Rahman RahimNya sungguhlah tak pantas untuk kita takar-takar, begitupun MaghfirahNya. Maghrifah Allah Swt sungguh begitu agungnya dan tiada satu pun dari kita yang tahu bagaimana cara kerjanya, sebab-musababnya, dan bagaimana Allah Swt mengaruniakannya kepada siapa pun.
Ketidaktahuan ini seyogianya menjadikan kita senantiasa berendah hati di hadapan KemahakuasaanNya. Bahkan umpama kita sedang begitu tekunnya beribadah kepadaNya, menjalankan syariatNya dengan sepenuh waktu, dengan mengejar seluruh fadhilah amal yang kita ketahui, yang sunnah-sunnah bahkan, biarkanlah perkara ampunanNya tetap dan tetap selamanya menjadi wewenang mutlakNya.

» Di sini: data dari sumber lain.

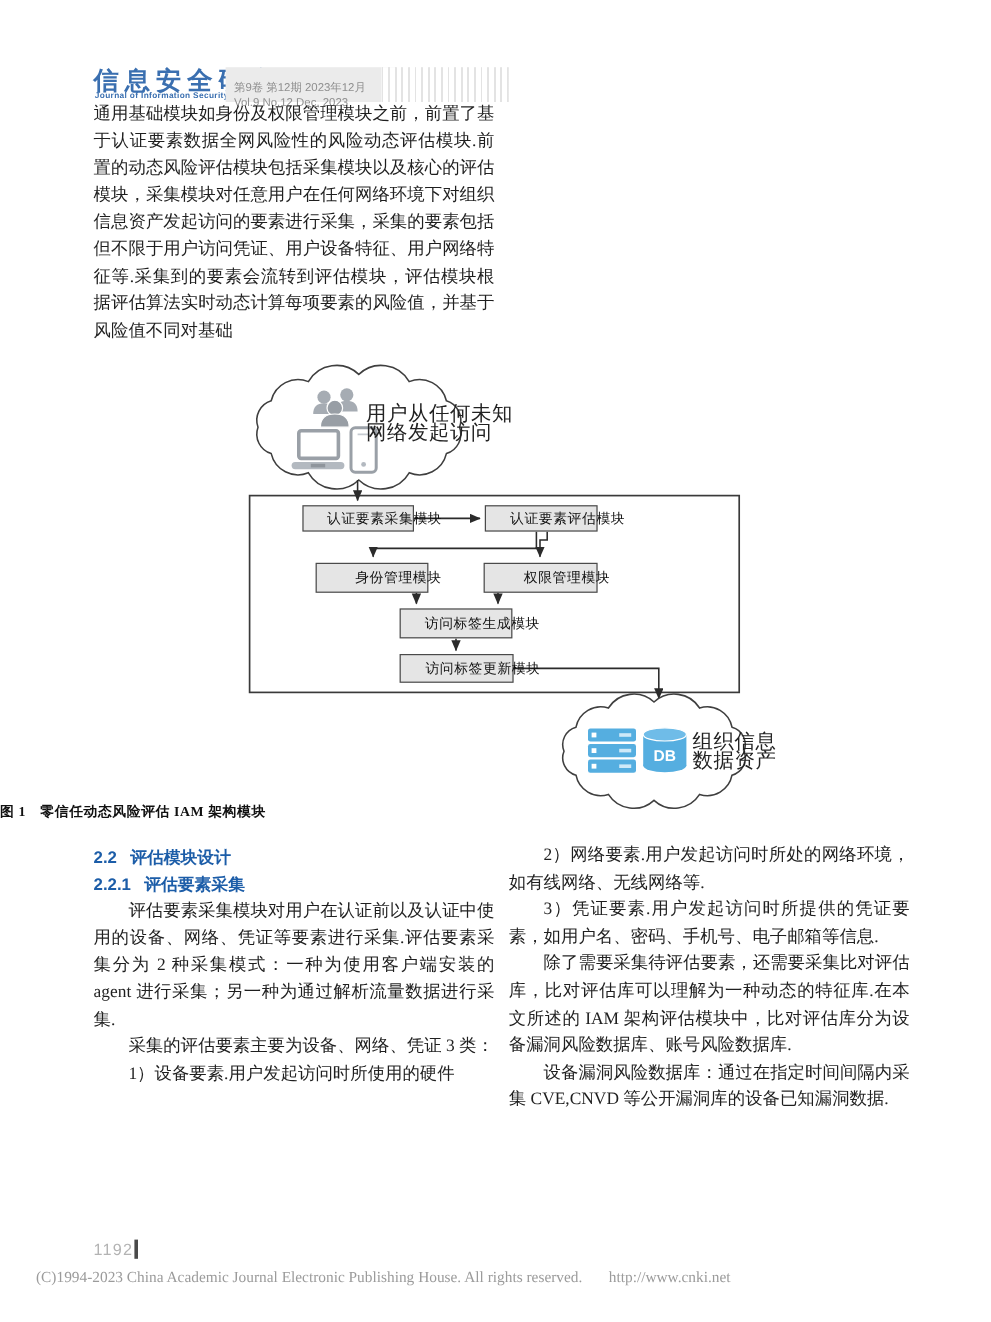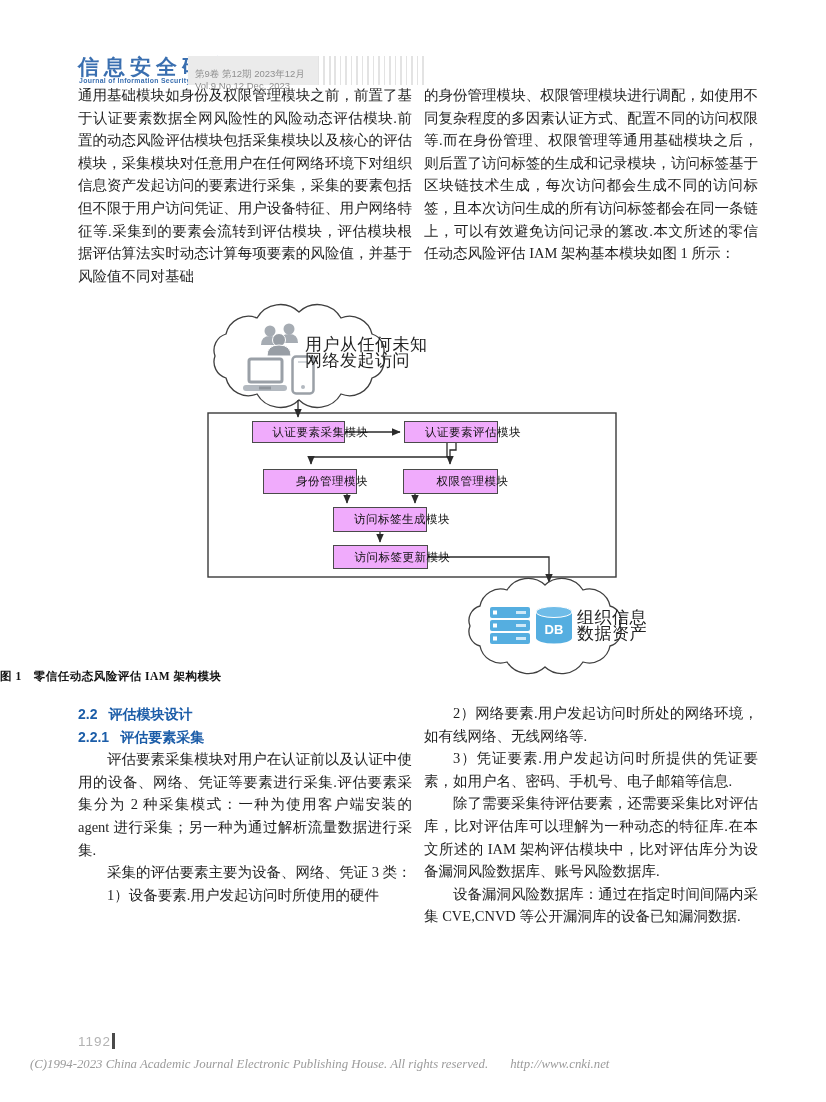"的身份管理模块、权限管理模块进行调配，如使用不同复杂程度的多因素认证方式、配置不" div.abs { html: <div>的身份管理模块、权限管理模块进行调配，如使用不同复杂程度的多因素认证方式、配置不同的访问权限等.而在身份管理、权限管理等通用基础模块之后，则后置了访问标签的生成和记录模块，访问标签基于区块链技术生成，每次访问都会生成不同的访问标签，且本次访问生成的所有访问标签都会在同一条链上，可以有效避免访问记录的篡改.本文所述的零信任动态风险评估 IAM 架构基本模块如图 1 所示：</div> -> none }
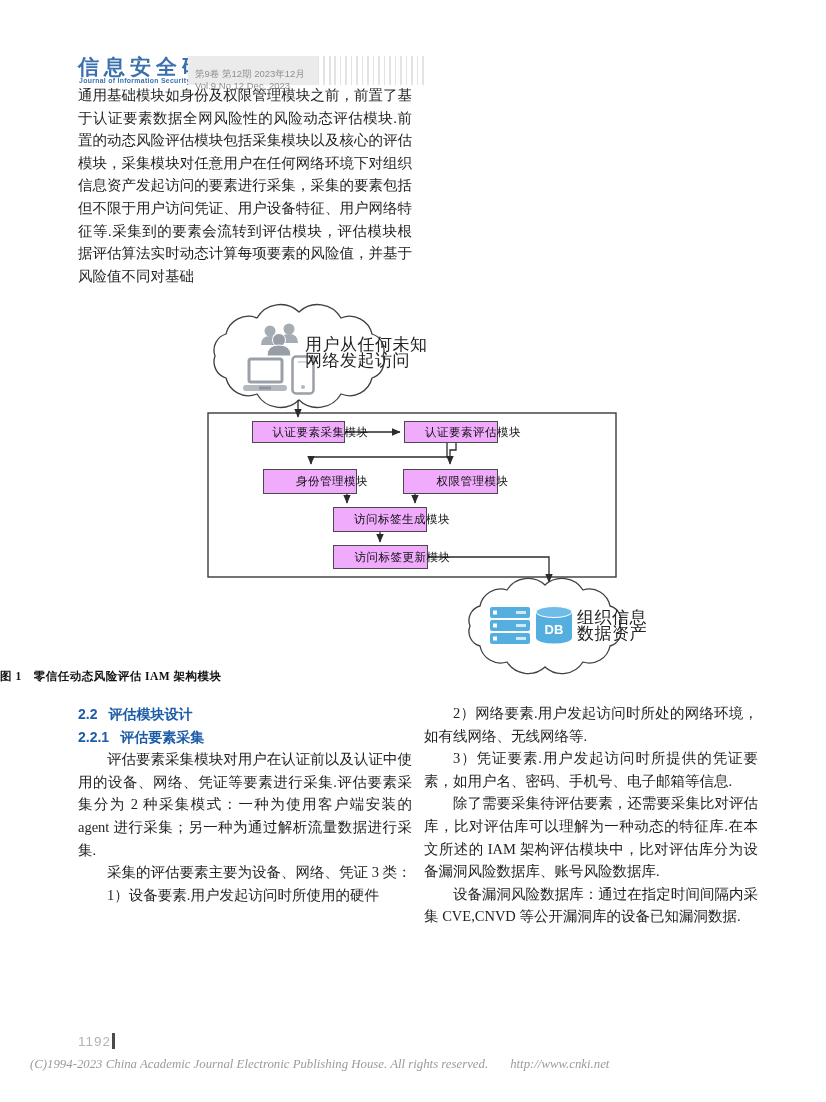"认证要素采集模块" .fbox { background: #f0abfc -> #e5e5e5 }
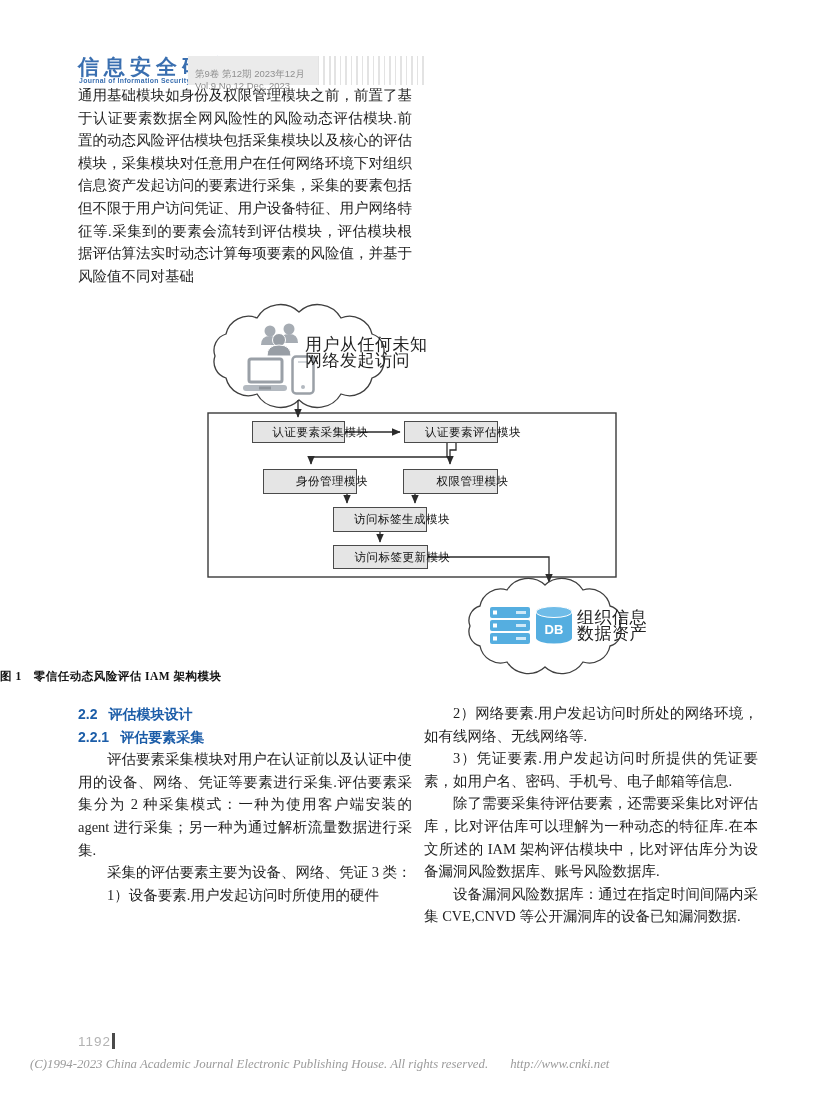"(C)1994-2023 China Academic Journal" .copyright { font-style: italic -> none }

Jangan sampai kita menjadi golongan yang dikecam oleh Allah Swt, sebagaimana hadis tersebut, hanya karena kita merasa lebih saleh dan alim, lebih baik, lebih suci, dibanding orang lain yang belum setekun kita dalam beribadah kepadaNya, menjalankan syariatNya.
Semoga Allah Swt mengampuni kita semua. Amin.